Category Archives: Value Added
In the lean lexicon there is a lot of talk of removing waste from processes. Waste is anything that is not value added. There is the problem. What is value added?
In my work, I ask people to define value added for me. It seems like a simple question, but I get numerous blank stares and answers rarely match across the team or organization.
So if can’t give a standard definition of value added, then what is waste? How do you look for it? How do you know what to keep and what to eliminate?
Here is the definition I learned long ago and it never fails me:
- The customer must be willing to pay for it
- It changes the form, fit, or function of the product or service
- It must be done right the first time
ALL THREE MUST BE MET TO BE VALUE ADDED!!!
A customer may find something interesting but isn’t willing to pay the extra price for it. An example may be an optional built-in DVD player in the mini-van. Some may find it of value and pay extra for it, while others may not.
A change must be made to the product or service. Inspection stations on an assembly line are a good example of something that violates the definition. It may be needed because that is better than a bad product getting out.
Which leads to the last point. If it isn’t right the first time then it is a defect which is one of the seven types of waste.
Next time you are looking for waste, bounce it against this definition of value added. You may be surprised to find waste that you haven’t considered before.
Businesses typically care about only three things: 1) Increasing Revenue, 2) Reducing Cost, and 3) Cost Avoidance. But it isn’t always easy to connect the work to one of these three outcomes.
Reducing scrap. Reducing lead time. Decreasing accidents. Making quicker decisions. These are things it is easier to connect to our work. These are outputs.
So how do the outputs tie to the outcomes? That is where a benefits map can help.
The benefits map takes the deliverables of the work (on the left) and ties them to the outcomes (on the right) by way of the outputs (in the middle).
Properly designed work has known deliverables. Getting to how theses deliverables are going to change known metrics connects them to the outputs. Then it is working with the customer to think about how changing those outputs will create a better outcome for the business.
The last step is to quantify the benefit to the outcome.

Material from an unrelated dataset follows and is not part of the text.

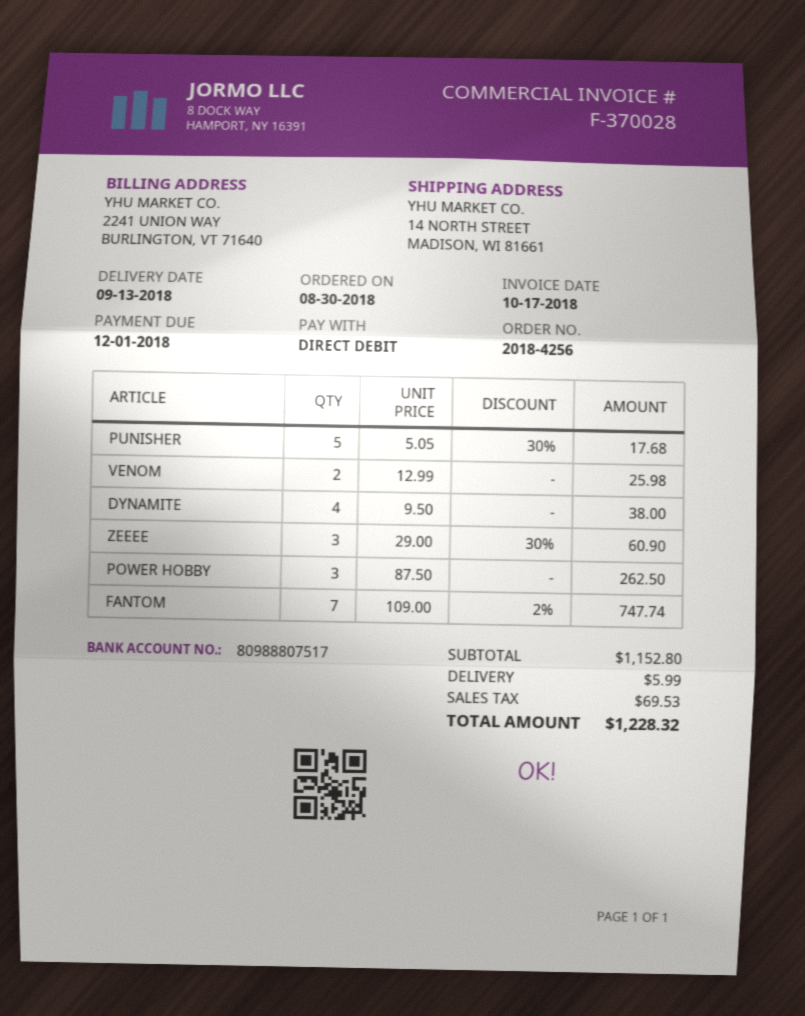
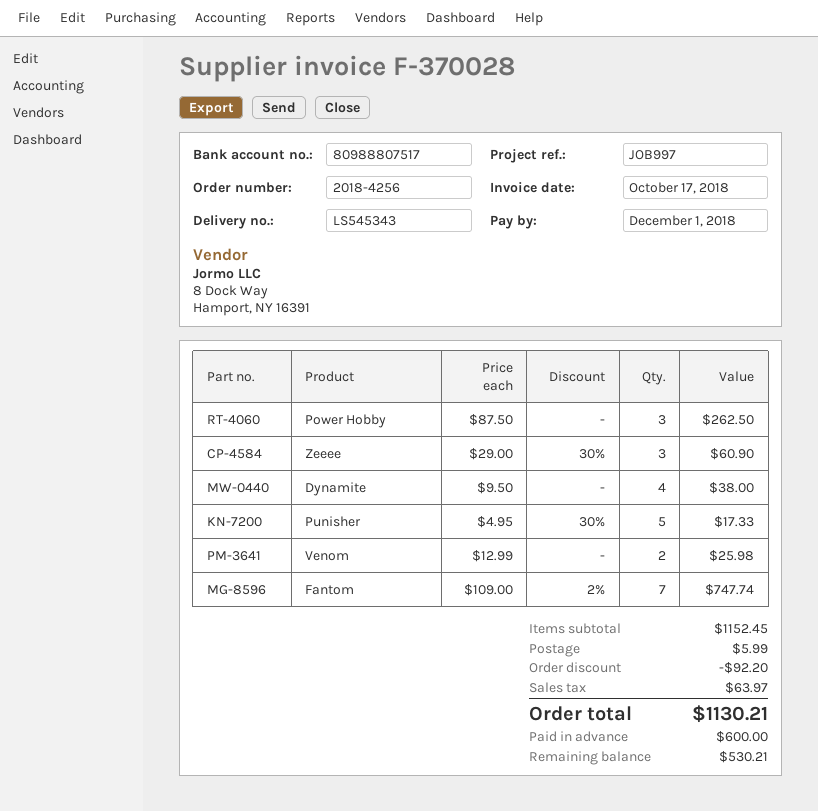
PUNISHER: 5 x 5.05 - 30% = 17.68 -> 5 x 4.95 - 30% = 17.33
subtotal: 1152.80 -> 1152.45
discount: none -> 92.20
tax: 69.53 -> 63.97
total: 1228.32 -> 1130.21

There are two positives to this method. The first is the team has to stop and think about how the work will benefit the business. Just the awareness alone creates teams that more in touch with how they are affecting the business.
The second is the people doing the work become more engaged int he work. They can see a visual of how they are making an impact.

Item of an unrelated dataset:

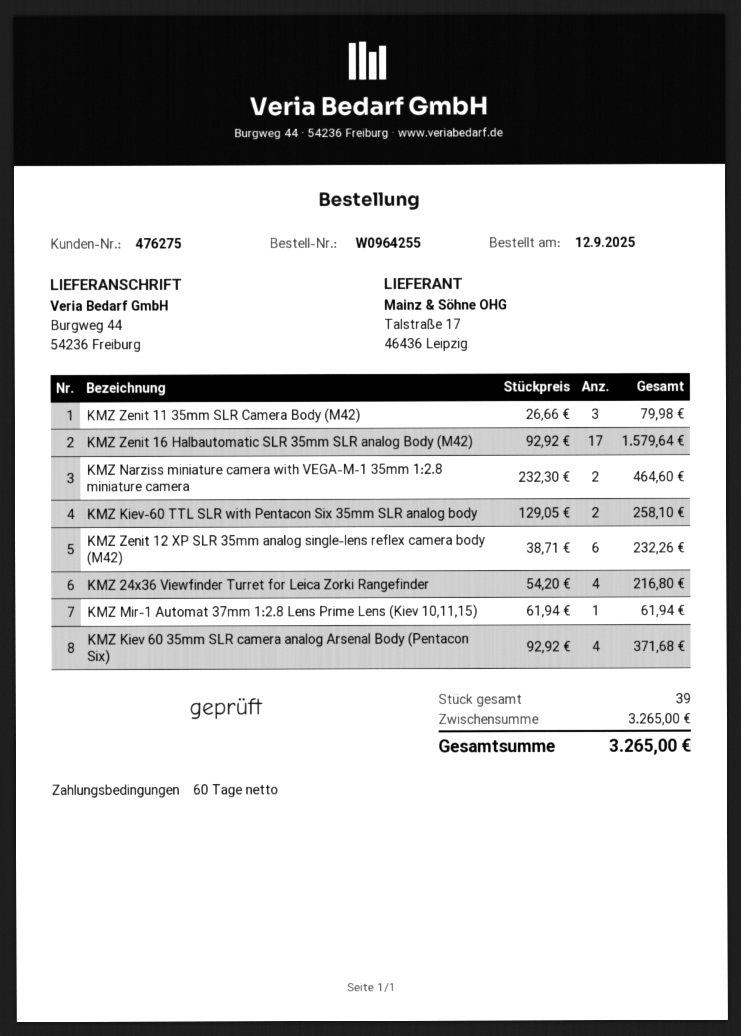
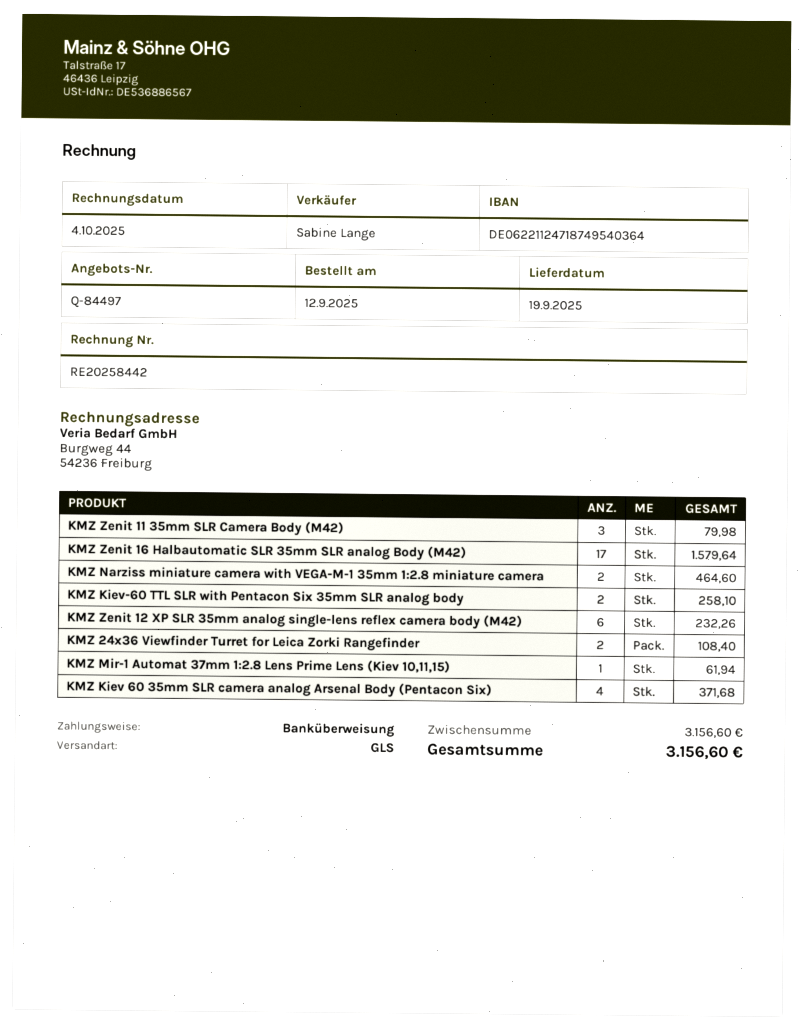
KMZ 24x36 Viewfinder Turret for Leica Zorki Rangefinder: 4 for 216.80 -> 2 for 108.40
subtotal: 3265.00 -> 3156.60
total: 3265.00 -> 3156.60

Understanding how your work is helping the business is a key component in employee engagement. The Benefits Map is a simple but effective tool to help engage people.
Lean is focuses on adding value for the customer. But, who is your real customer?
Many groups will talk about supporting another group within the organization. The focus is on making the internal customer happy. Delivering what they need and want.
Internal customers are important. As a supplier, the focus should be on delivering what the internal customer wants. But, they are not your real customer. The real customer is still the end user or the consumer of the organizations product or service. That never changes.
Even if a group never touches the value added processes making the product or service, the group should be focused on the end customer. As the group works with the internal customer, questions should be asked if what the internal customer needs/wants lines up with adding value for the end customer.
Common thought is it’s not the support group’s job or position to ask because the internal customer group is assumed to already know what is being asked for is adding value.
Amazon. Zappos. Danaher. Safelite. Organizations that have figured out it is EVERYBODY’s job to focus and ask questions about what adds value to the end customer have a significant competitive advantage.